If only she had the luxury of believing in her brother with such strength. Even if he wasn’t involved, if she went to him, she could be risking his safety—and she refused to do that.

“Then who? Who?” The cry tore from her, more jagged and loud than she intended. “Tell me how anyone could kill Vincent Maddox’s wife and make numerous attempts against his daughter without either Vincent or his sons knowing? How?” Strangling back her fury was impossible.

It was that sense of betrayal, though, the overwhelming, agonizing knowledge that no one else wielded that much power within the Maddox clan or the Kin. Vincent, Cord, Deacon, or Sawyer had to know. The Kin was too tight-knit for anything else.

“Jessie.” She turned to her friend, desperate for a voice of reason. “Talk some sense into them.”

“I did.” Jessie blinked back at her as though in surprise. “I convinced them to let me come with them this morning so I could talk some sense into you. Kenni, you can’t do this alone anymore. It’s going to take a team. That’s something you’ve never faced your enemies with. It’s not just you and Gunny anymore, or a lone friend trying to help from another location. It’s a concentrated effort by men who wield a tremendous amount of power. But it will only work if you reveal yourself.”

So much for the voice of reason.

Kenni dropped her head as she lifted a hand to rub at her temple. She was getting a headache. She hadn’t had a headache in years. Come to think of it, she might remember getting several headaches that last summer. Each one coming after dealing with Jazz and his youthful arrogance.

That arrogance was slightly more developed now.

“That’s why you’re all here? To convince me to reveal myself?” She had to laugh, but there was little amusement, only amazement and outrage “You’re kidding, right?”

“Kenni, by revealing yourself you force your enemies’ hand. You throw them off balance by upping the ante. For whatever reason, learning you’re here made them panic enough to try to take you out in public.
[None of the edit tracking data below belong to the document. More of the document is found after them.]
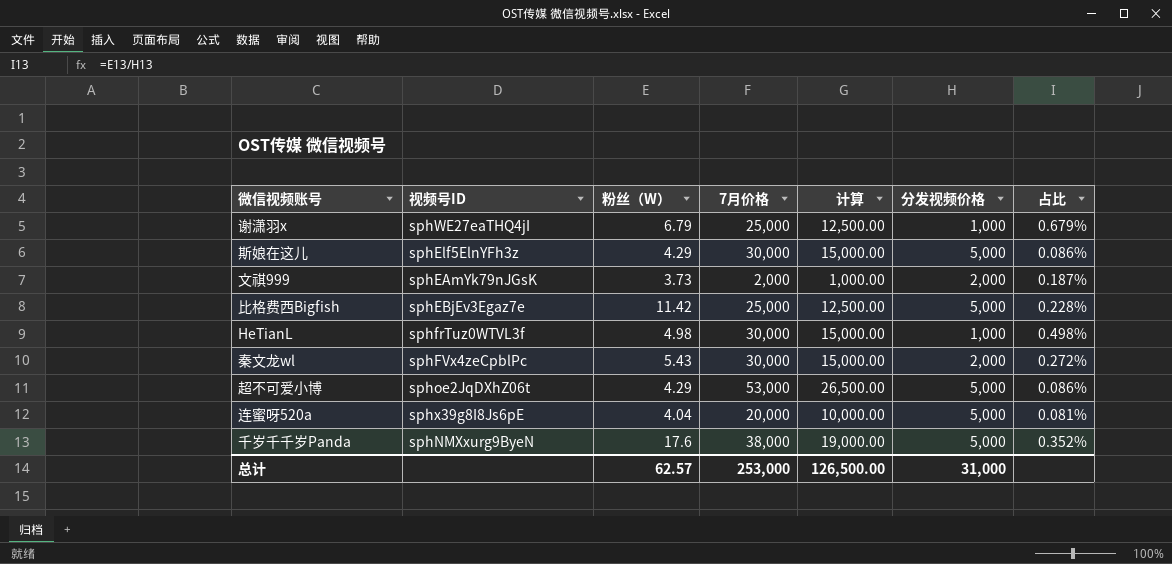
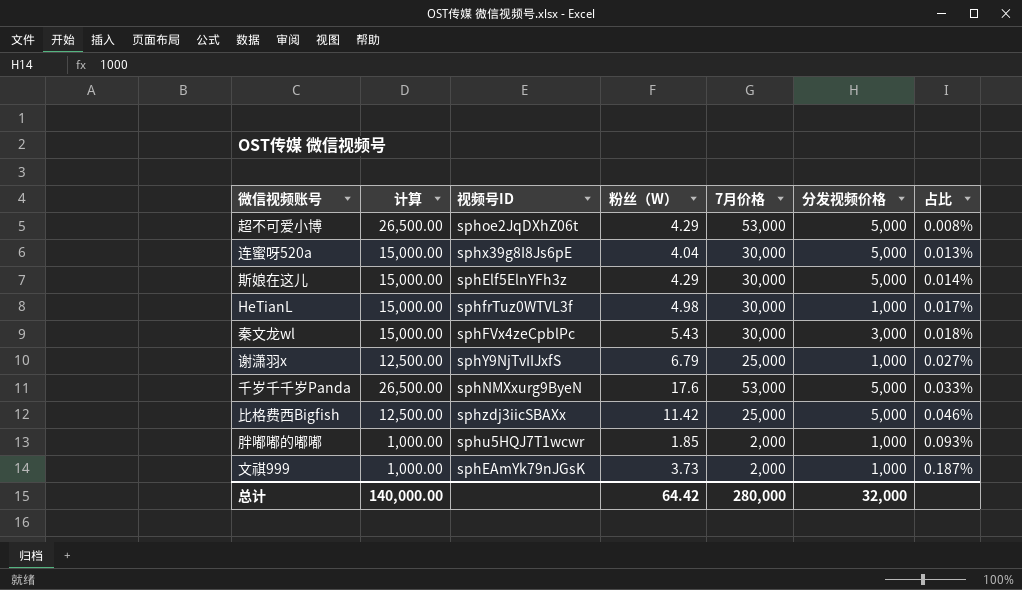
row order: none -> 占比 ascending
column 计算 | position: 5 -> 2
column 占比 | formula: [粉丝（W）] / [分发视频价格] -> [粉丝（W）] / [7月价格]
连蜜呀520a | 计算: 10,000.00 -> 15,000.00
连蜜呀520a | 7月价格: 20,000 -> 30,000
秦文龙wl | 分发视频价格: 2,000 -> 3,000
谢潇羽x | 视频号ID: sphWE27eaTHQ4jI -> sphY9NjTvIIJxfS
千岁千千岁Panda | 计算: 19,000.00 -> 26,500.00
千岁千千岁Panda | 7月价格: 38,000 -> 53,000
比格费西Bigfish | 视频号ID: sphEBjEv3Egaz7e -> sphzdj3iicSBAXx
row 胖嘟嘟的嘟嘟: none -> 1,000.00 | sphu5HQJ7T1wcwr | 1.85 | 2,000 | 1,000 | 0.093%
文祺999 | 分发视频价格: 2,000 -> 1,000
总计 | 计算: 126,500.00 -> 140,000.00
总计 | 粉丝（W）: 62.57 -> 64.42
总计 | 7月价格: 253,000 -> 280,000
总计 | 分发视频价格: 31,000 -> 32,000

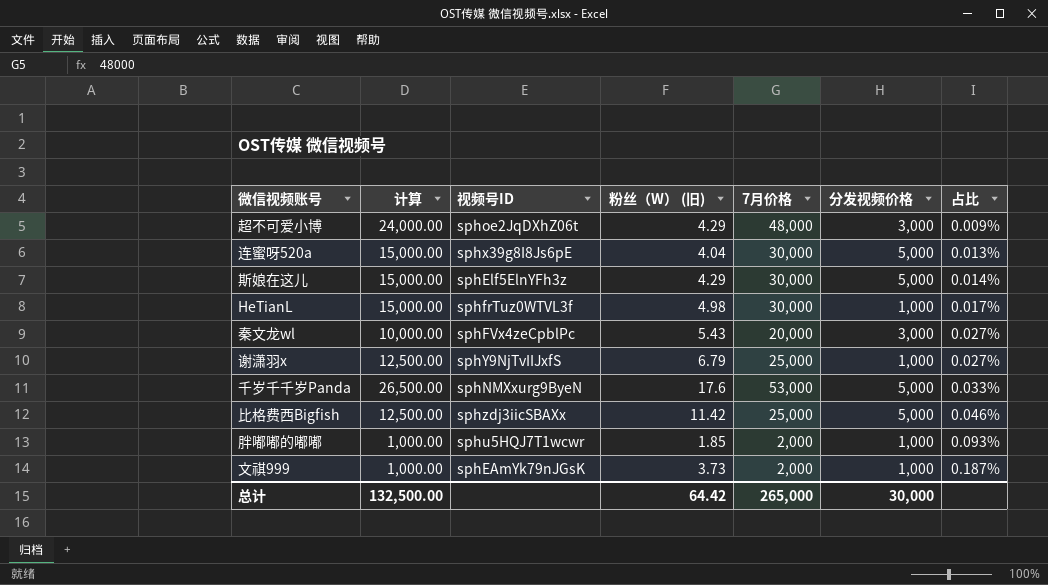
column name: 粉丝（W） -> 粉丝（W） (旧)
超不可爱小博 | 计算: 26,500.00 -> 24,000.00
超不可爱小博 | 7月价格: 53,000 -> 48,000
超不可爱小博 | 分发视频价格: 5,000 -> 3,000
超不可爱小博 | 占比: 0.008% -> 0.009%
秦文龙wl | 计算: 15,000.00 -> 10,000.00
秦文龙wl | 7月价格: 30,000 -> 20,000
秦文龙wl | 占比: 0.018% -> 0.027%
总计 | 计算: 140,000.00 -> 132,500.00
总计 | 7月价格: 280,000 -> 265,000
总计 | 分发视频价格: 32,000 -> 30,000

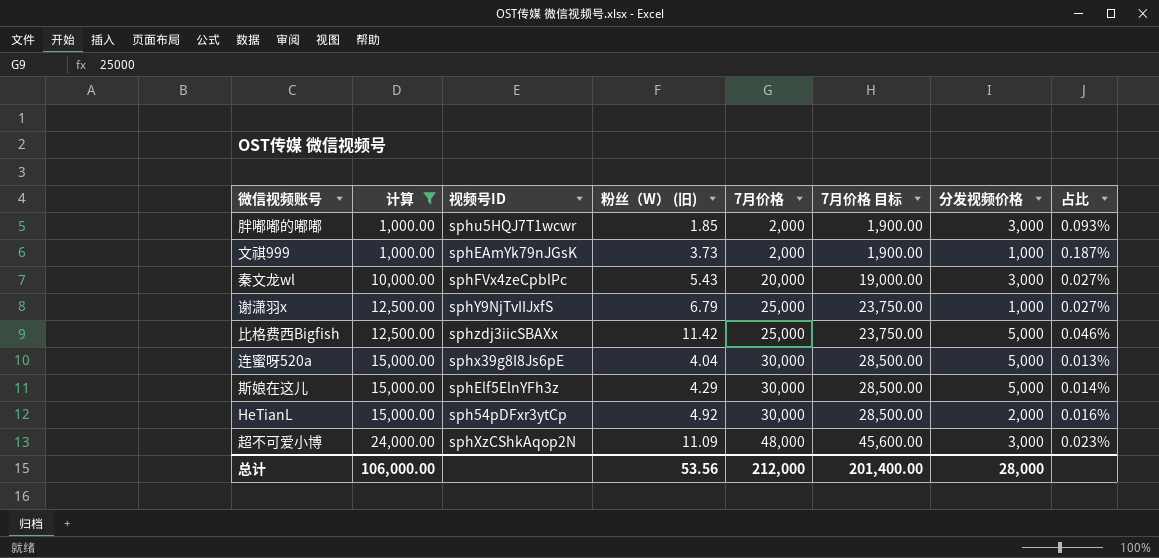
filter: none -> 计算 != 26,500.00
row order: 占比 ascending -> 计算 ascending
column 7月价格 目标 | formula: none -> [7月价格] * 0.95
胖嘟嘟的嘟嘟 | 分发视频价格: 1,000 -> 3,000
HeTianL | 视频号ID: sphfrTuz0WTVL3f -> sph54pDFxr3ytCp
HeTianL | 粉丝（W） (旧): 4.98 -> 4.92
HeTianL | 分发视频价格: 1,000 -> 2,000
HeTianL | 占比: 0.017% -> 0.016%
超不可爱小博 | 视频号ID: sphoe2JqDXhZ06t -> sphXzCShkAqop2N
超不可爱小博 | 粉丝（W） (旧): 4.29 -> 11.09
超不可爱小博 | 占比: 0.009% -> 0.023%
总计 | 计算: 132,500.00 -> 106,000.00
总计 | 粉丝（W） (旧): 64.42 -> 53.56
总计 | 7月价格: 265,000 -> 212,000
总计 | 分发视频价格: 30,000 -> 28,000

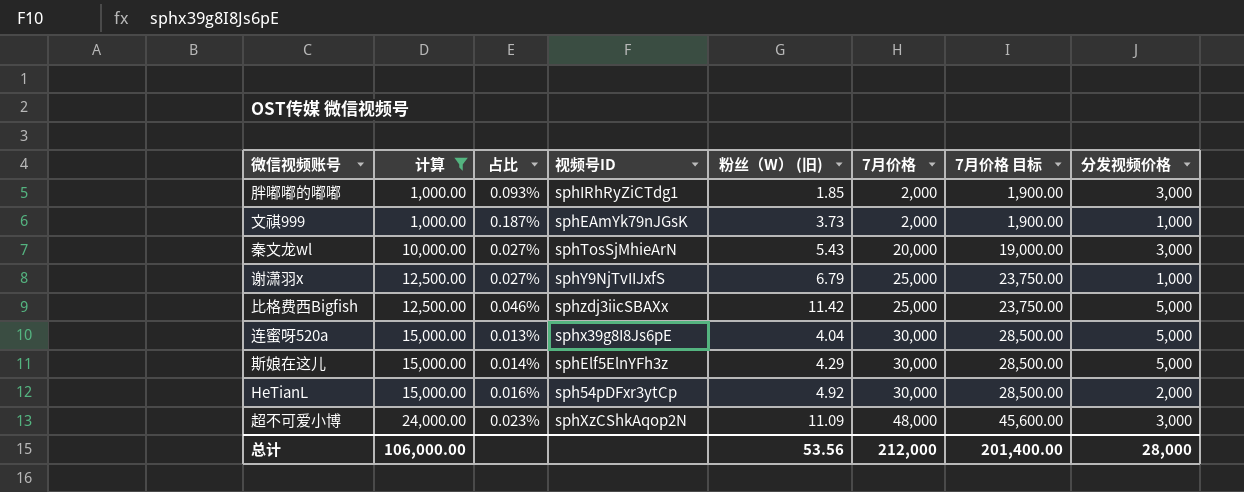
column 占比 | position: 8 -> 3
胖嘟嘟的嘟嘟 | 视频号ID: sphu5HQJ7T1wcwr -> sphIRhRyZiCTdg1
秦文龙wl | 视频号ID: sphFVx4zeCpblPc -> sphTosSjMhieArN

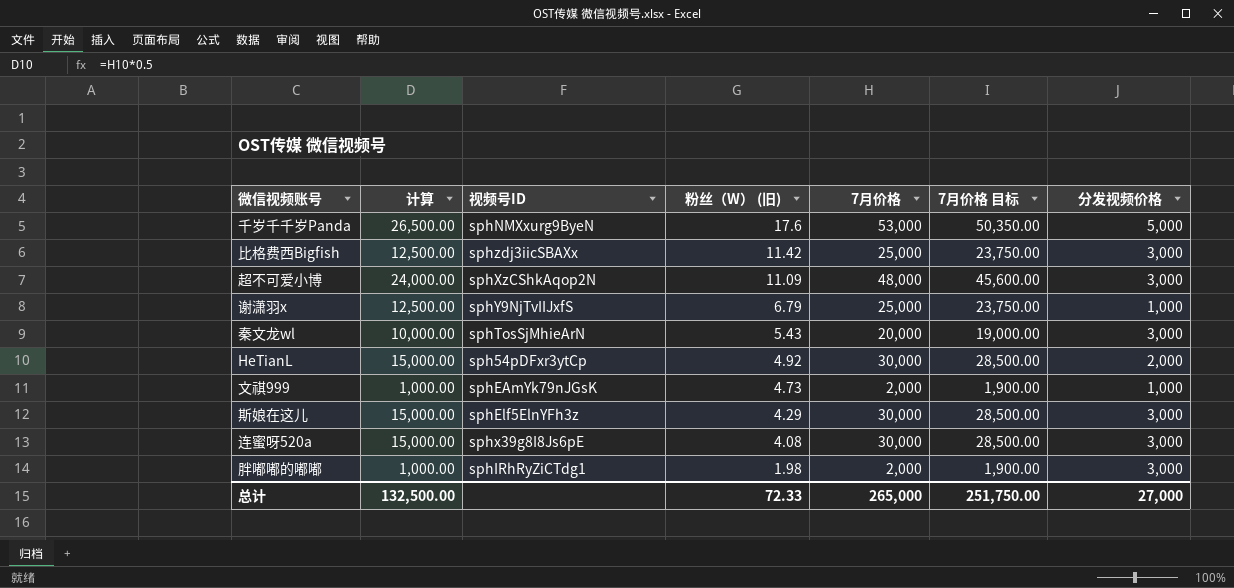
filter: 计算 != 26,500.00 -> none
row order: 计算 ascending -> 粉丝（W） (旧) descending
column 占比 | formula: [粉丝（W） (旧)] / [7月价格] -> none
比格费西Bigfish | 分发视频价格: 5,000 -> 3,000
文祺999 | 粉丝（W） (旧): 3.73 -> 4.73
斯娘在这儿 | 分发视频价格: 5,000 -> 3,000
连蜜呀520a | 粉丝（W） (旧): 4.04 -> 4.08
连蜜呀520a | 分发视频价格: 5,000 -> 3,000
胖嘟嘟的嘟嘟 | 粉丝（W） (旧): 1.85 -> 1.98
总计 | 计算: 106,000.00 -> 132,500.00
总计 | 粉丝（W） (旧): 53.56 -> 72.33
总计 | 7月价格: 212,000 -> 265,000
总计 | 7月价格 目标: 201,400.00 -> 251,750.00
总计 | 分发视频价格: 28,000 -> 27,000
That was a mistake. Let’s ride their panic and give them the one thing they obviously don’t want.”

“I can’t deal with this,” she snapped, furious that they would gang up on her and try to convince her to do the one thing she feared could have the Kin converging on her in greater numbers. None of them would survive that. “Take me back to the house, Jazz. Please.”

They had no idea what they were dealing with, or the merciless brutality the Kin could display.

The look he gave her assured her that wasn’t happening.

“Drink your coffee, sweetheart, you’re going to need it,” he advised her firmly. “And before you completely lose your mind, remember the price you’ll pay if you slip out on me.”

He would call her brothers.

Rolling her eyes in complete disgust, Kenni moved across the room to the back door, opened it, and stepped out to the deck. She definitely needed to finish her coffee before dealing with him.

She may need a whole pot of coffee first.

*   *   *

Jazz watched her leave, the feminine disgust and fury that filled her expression at odds with the uncertainty there.

She had no intentions of being part of the discussion regarding her safety or the Kin.

“She’s going to run, Jazz,” Kate warned him, drawing his attention from Kenni back to the table.

“She will.” Jessie nodded, her brown eyes dark and filled with fear for her friend. “I can see it in her, too. She’s completely distancing herself, pulling back from any emotional connections to allow herself to make the move.”

Yeah, he’d seen that in her as well. Strangely enough, it made him hard.

His dick was like steel in his jeans, and the thought of melting that distance was a challenge he knew he wouldn’t refuse for long. He might last five minutes after the others left.

“Are you sure about her brothers, Jazz?” Lara asked then. “There’s no way they’re involved in this?”